Every state Governor holds a dormant commission from the Queen appointing him to administer the Government of the Commonwealth in the absence of the Governor-General, and the senior state Governor is usually requested to do this. Such request comes from the Governor-General or the Prime Minister. In the absence of the Governor it is provided now by the Office of Governor Act (s.9) that the Lieutenant-Governor, or if there be no such officer the Chief Justice, or if the latter is unable to act the next senior Judge able to act, shall administer the government of the State. The Act also provides that, in the case of his temporary absence from the seat of government or illness of short duration, the Governor may appoint one of the persons in the above order as his deputy. In Queensland there has been no office of Lieutenant-Governor for over forty years, so the Chief Justice is usually appointed as the Administrator or as the deputy of the Governor.
In relation to the election of State Senators the Governor in Council is empowered (the Senate Elections Act 1960-1984) to fix dates for the issue of the writ, the nomination of the candidates, polling and so on. In such cases the Governor does so following upon a request from the Governor-General; and the Governor is also constitutionally involved (the Constitution of the Commonwealth (ss.15 and 21)), acting on the advice of the Executive Council, in the choosing of persons to fill casual vacancies in the Senate.

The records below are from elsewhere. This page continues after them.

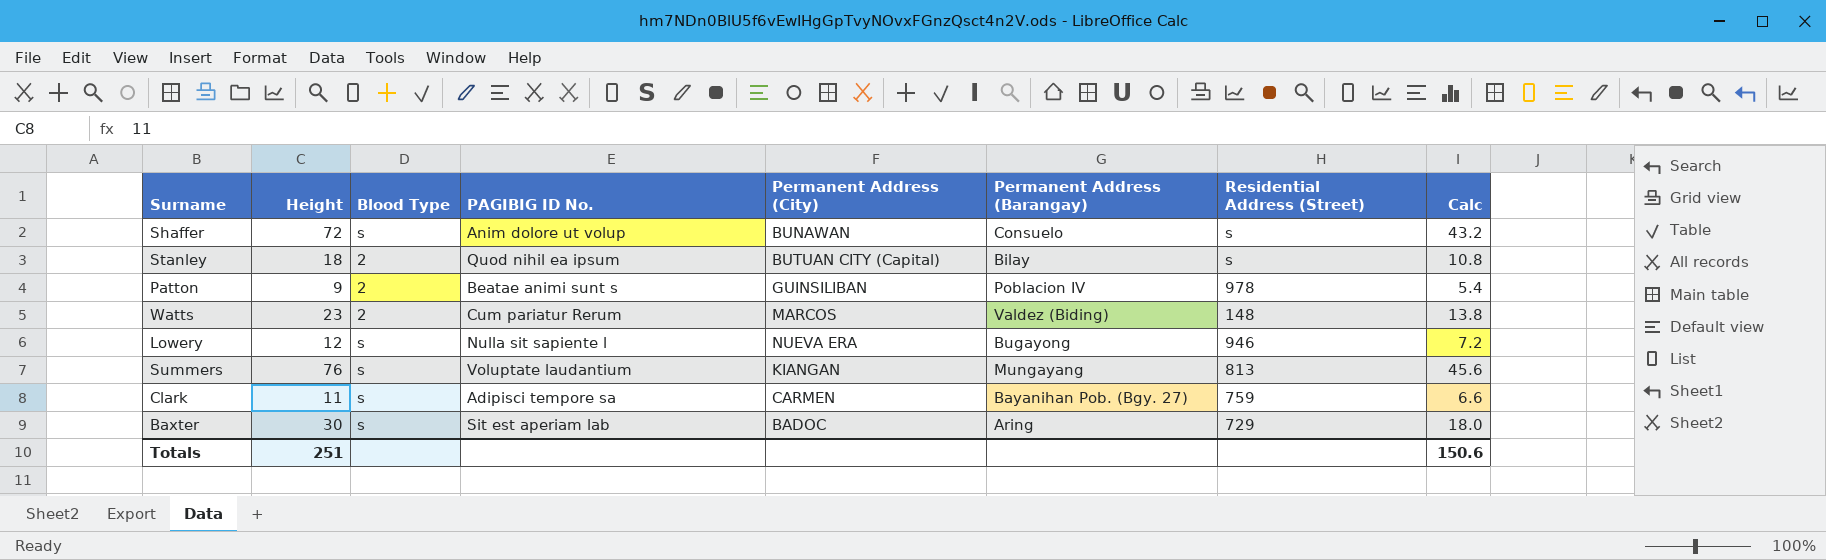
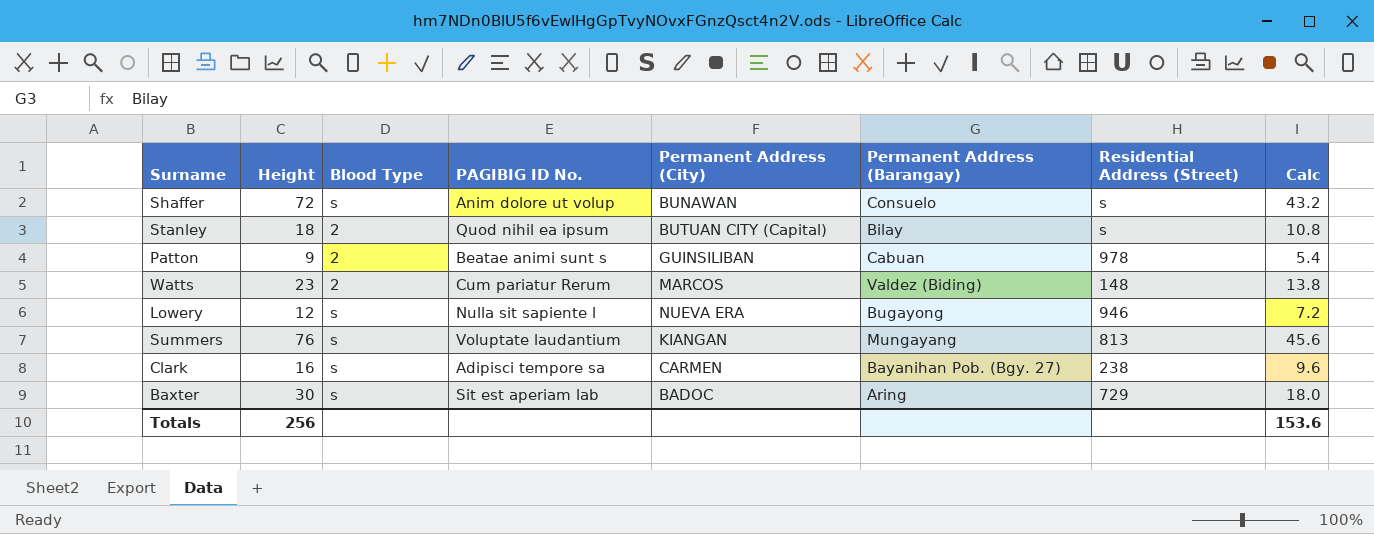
Patton | Permanent Address (Barangay): Poblacion IV -> Cabuan
Clark | Height: 11 -> 16
Clark | Residential Address (Street): 759 -> 238
Clark | Calc: 6.6 -> 9.6
Totals | Height: 251 -> 256
Totals | Calc: 150.6 -> 153.6

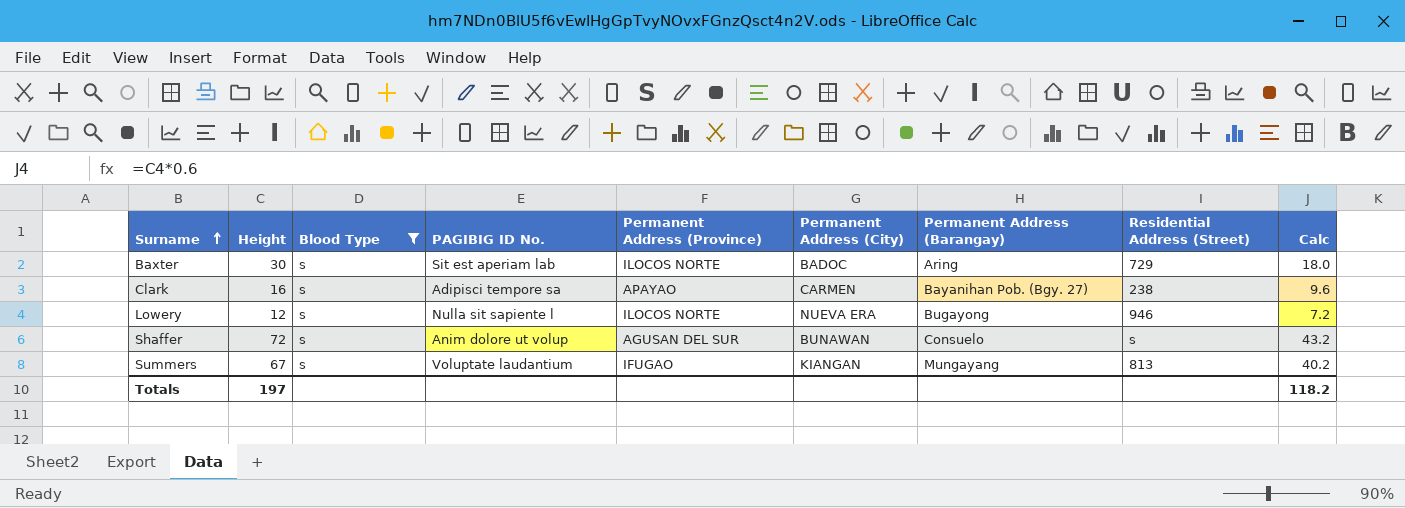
filter: none -> Blood Type = s
row order: none -> Surname ascending
column Permanent Address (Province) | position: none -> 5
Summers | Height: 76 -> 67
Summers | Calc: 45.6 -> 40.2
Totals | Height: 256 -> 197
Totals | Calc: 153.6 -> 118.2

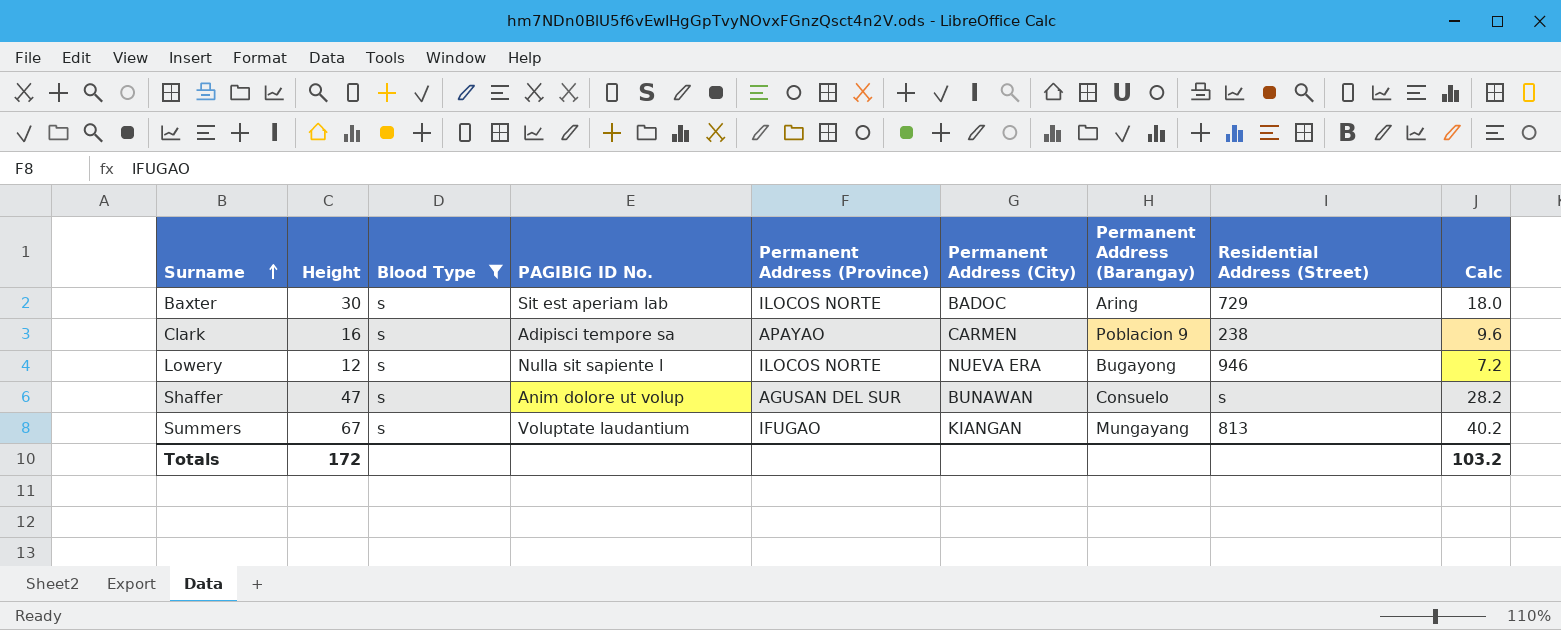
Clark | Permanent Address (Barangay): Bayanihan Pob. (Bgy. 27) -> Poblacion 9
Shaffer | Height: 72 -> 47
Shaffer | Calc: 43.2 -> 28.2
Totals | Height: 197 -> 172
Totals | Calc: 118.2 -> 103.2

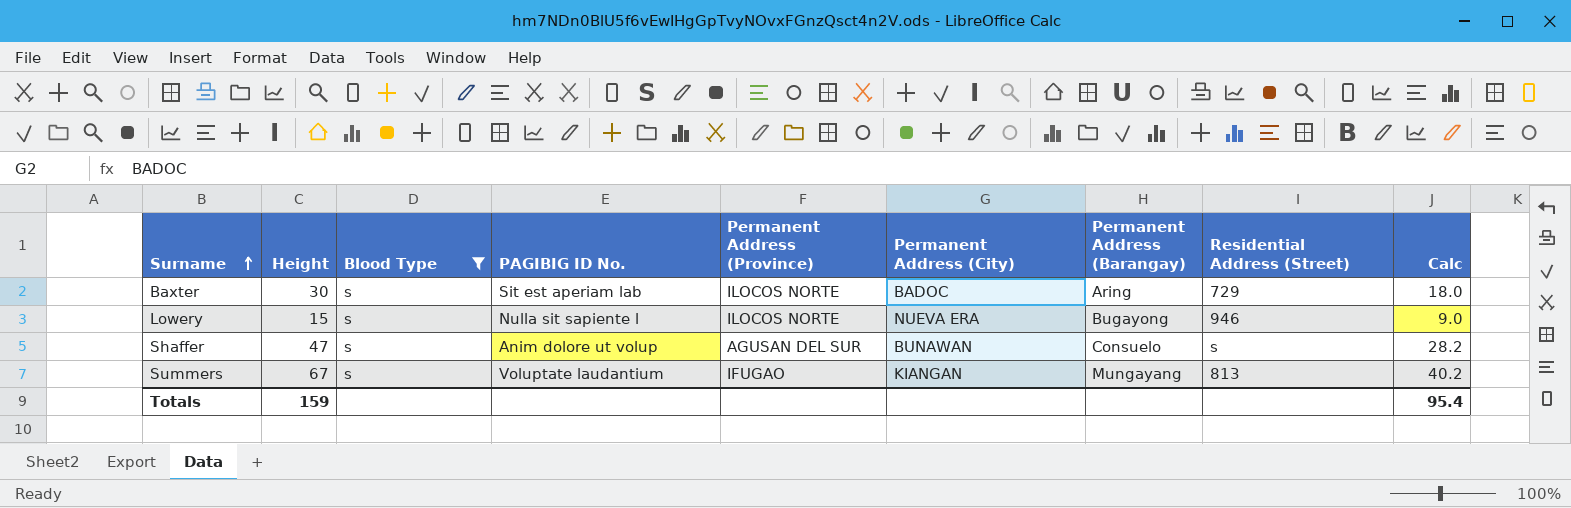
row Clark: 16 | s | Adipisci tempore sa | APAYAO | CARMEN | Poblacion 9 | 238 | 9.6 -> none
Lowery | Height: 12 -> 15
Lowery | Calc: 7.2 -> 9.0
Totals | Height: 172 -> 159
Totals | Calc: 103.2 -> 95.4

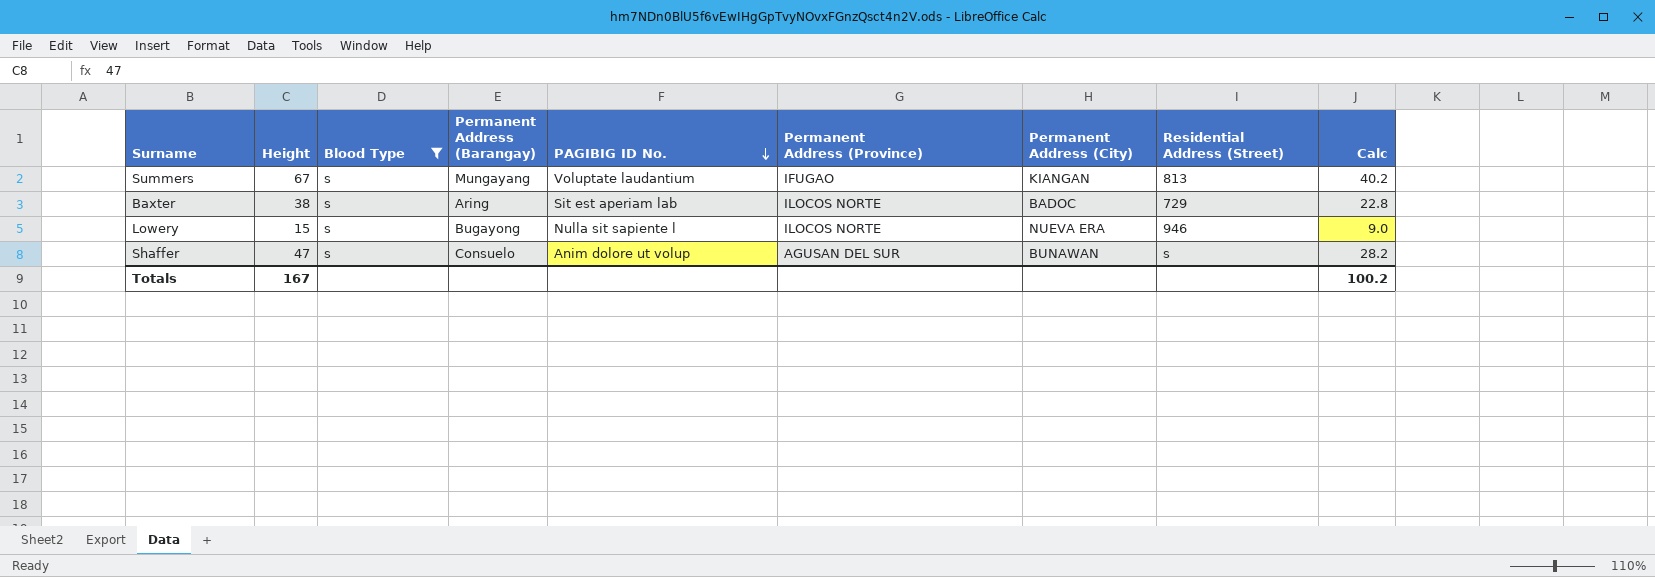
row order: Surname ascending -> PAGIBIG ID No. descending
column Permanent Address (Barangay) | position: 7 -> 4
Baxter | Height: 30 -> 38
Baxter | Calc: 18.0 -> 22.8
Totals | Height: 159 -> 167
Totals | Calc: 95.4 -> 100.2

Incidentally, there is a sound argument that an important constitutional change was made by the Australia Acts (s.2) in that they have removed certain limitations which may have previously existed on the ability of the states to legislate extraterritorially. Ever since the Statute of Westminster was adopted, the Commonwealth Legislature has been free of any territorial restrictions and now it would appear that the states may be in an equivalent position to that of the Commonwealth.